Placer Dome captured headlines in October when it bought the huge Mt. Milligan copper-gold deposit in British Columbia for nearly $260 million. Placer scooped up the 400-million-ton deposit when BP Canada (TSE) and Continental Gold sold their respective interests.

In November, Inco earmarked $287 million for new shaft development and capital investment at its Thompson, Man., nickel mines. The company also unveiled plans to take its Inco Gold subsidiary public by merging the unit with Consolidated TVX Mining (TSE), a firm well known for its South American connection.

As winter arrived, Falconbridge Gold (TSE) announced plans for a reorganization and a clearer mandate within the Falconbridge group.

The year 1990 also saw Phelps Dodge establish a stronger presence in Canada along with Kennecott Corp. which beefed up its profile in Canada. Meanwhile, Umex pulled out of this country altogether after selling its properties to Vancouver- based Major General Resources (VSE). Chevron also phased out its exploration for base and precious metals in Canada in 1990.

By late fall, Placer Dome got tough with striking miners at its money-losing Dome mine outside Timmins, Ont.
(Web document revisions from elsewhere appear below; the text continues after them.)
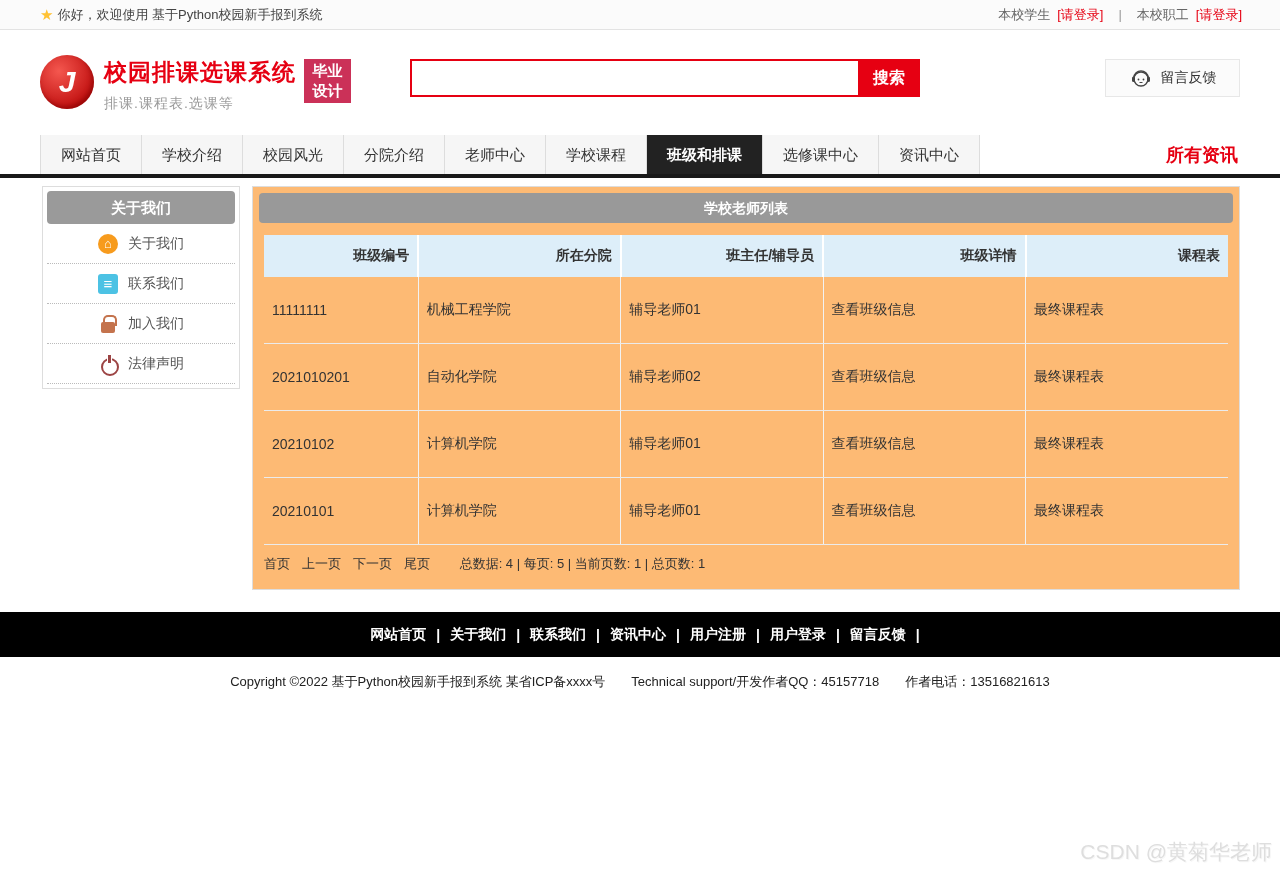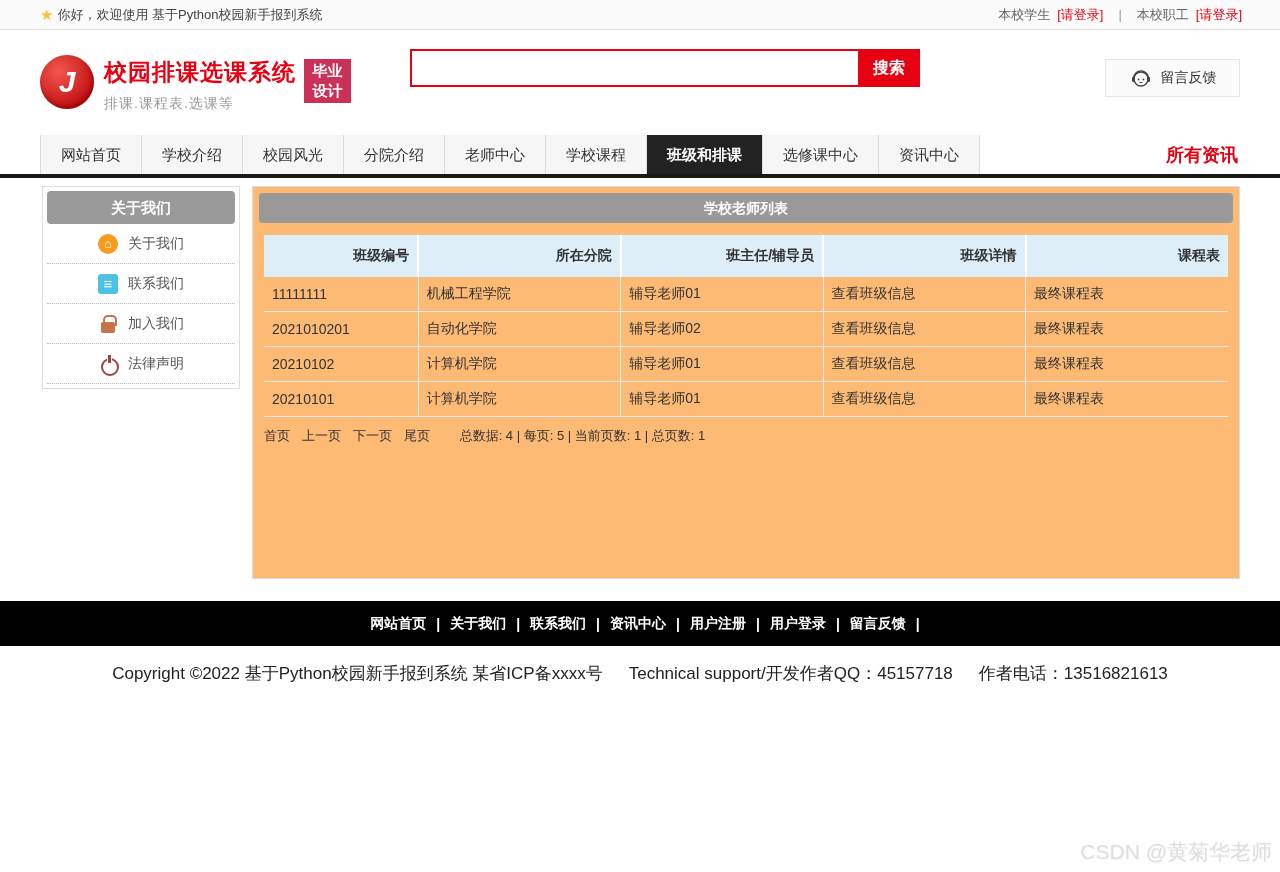--- a/index.html
+++ b/index.html
@@ -36,21 +36,21 @@
     font-size: 30px; font-style: italic; font-weight: bold; margin-right: 10px;
     box-shadow: inset -2px -3px 4px rgba(120,0,0,.5);
   }
   .site-title { font-size: 23px; font-weight: bold; color: #e60012; letter-spacing: 1px; margin-top: 2px; }
   .site-sub { font-size: 14px; color: #9a9a9a; margin-top: 7px; letter-spacing: 1px; }
   .grad-badge {
     margin-left: 8px; margin-top: 4px; width: 47px; padding: 2px 8px;
     background: #cb3158; color: #fff; text-align: center;
     font-size: 15px; font-weight: bold; line-height: 20px;
   }
-  .search-area { position: absolute; left: 370px; top: 19px; width: 510px; }
+  .search-area { position: absolute; left: 370px; top: 29px; width: 510px; }
   .search-box { display: flex; height: 38px; }
   .search-input {
     flex: 1; border: 2px solid #e60012; border-right: none; outline: none;
     padding: 0 8px; font-size: 14px; height: 38px;
   }
   .search-btn {
     width: 62px; height: 38px; background: #e60012; color: #fff; border: none;
     font-size: 16px; font-weight: bold; cursor: pointer;
   }
   .hot-words { margin-top: 9px; font-size: 13px; color: #333; padding-left: 3px; }
@@ -107,37 +107,37 @@
     height: 30px; line-height: 30px; background: #999; border-radius: 4px;
     color: #fff; font-size: 14px; font-weight: bold; text-align: center;
   }
   table.data-table { width: calc(100% - 10px); margin: 12px 5px 0 5px; border-collapse: collapse; font-size: 14px; }
   .data-table th {
     background: #ddeef9; text-align: right; font-weight: bold; padding: 12px 8px;
     border-left: 2px solid #fff;
   }
   .data-table th:first-child { border-left: none; }
   .data-table td {
-    padding: 8px 8px; border-bottom: 1px solid #ebebeb; border-left: 1px solid #f2f2f2; color: #333;
+    padding: 24px 8px; border-bottom: 1px solid #ebebeb; border-left: 1px solid #f2f2f2; color: #333;
   }
   .data-table td:first-child { border-left: none; }
   .pagination { margin: 10px 5px; font-size: 13px; color: #333; }
   .pg-link { margin-right: 12px; cursor: pointer; }
   .pg-stats { margin-left: 14px; }
 
   
   .footer-black {
     margin-top: 22px; height: 45px; background: #000; color: #fff;
     display: flex; align-items: center; justify-content: center;
     font-size: 14px; font-weight: bold;
   }
   .f-item { display: inline-flex; align-items: center; }
   .f-link { margin: 0 10px; cursor: pointer; }
   .f-sep { color: #fff; }
-  .copyright { text-align: center; margin-top: 16px; font-size: 17px; color: #222; }
+  .copyright { text-align: center; margin-top: 16px; font-size: 13px; color: #222; }
   .copyright span { margin-right: 26px; }
   .copyright span:last-child { margin-right: 0; }
 
   .watermark {
     position: absolute; right: 8px; bottom: 6px; font-size: 21px; color: #dedede;
     text-shadow: 1px 1px 0 #f7f7f7;
   }
 </style>
 </head>
 <body>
The workforce was slashed in half following a bitter 6-month strike that ended in November.

As a major recession gripped the country by December, exploration staff layoffs were announced by Corona (TSE), Echo Bay Mines (TSE) and Inspirations Resources (TSE).

Elsewhere on the labor front, Cominco (TSE) reduced the workforce at its 80-year-old Sullivan lead-zinc mine in British Columbia, and resumed production in December following a temporary closure earlier in the year.

By year-end Royal Oak Resources (TSE) completed its $33-million purchase of the Pamour group’s aging gold mines in Ontario and the Northwest Territories.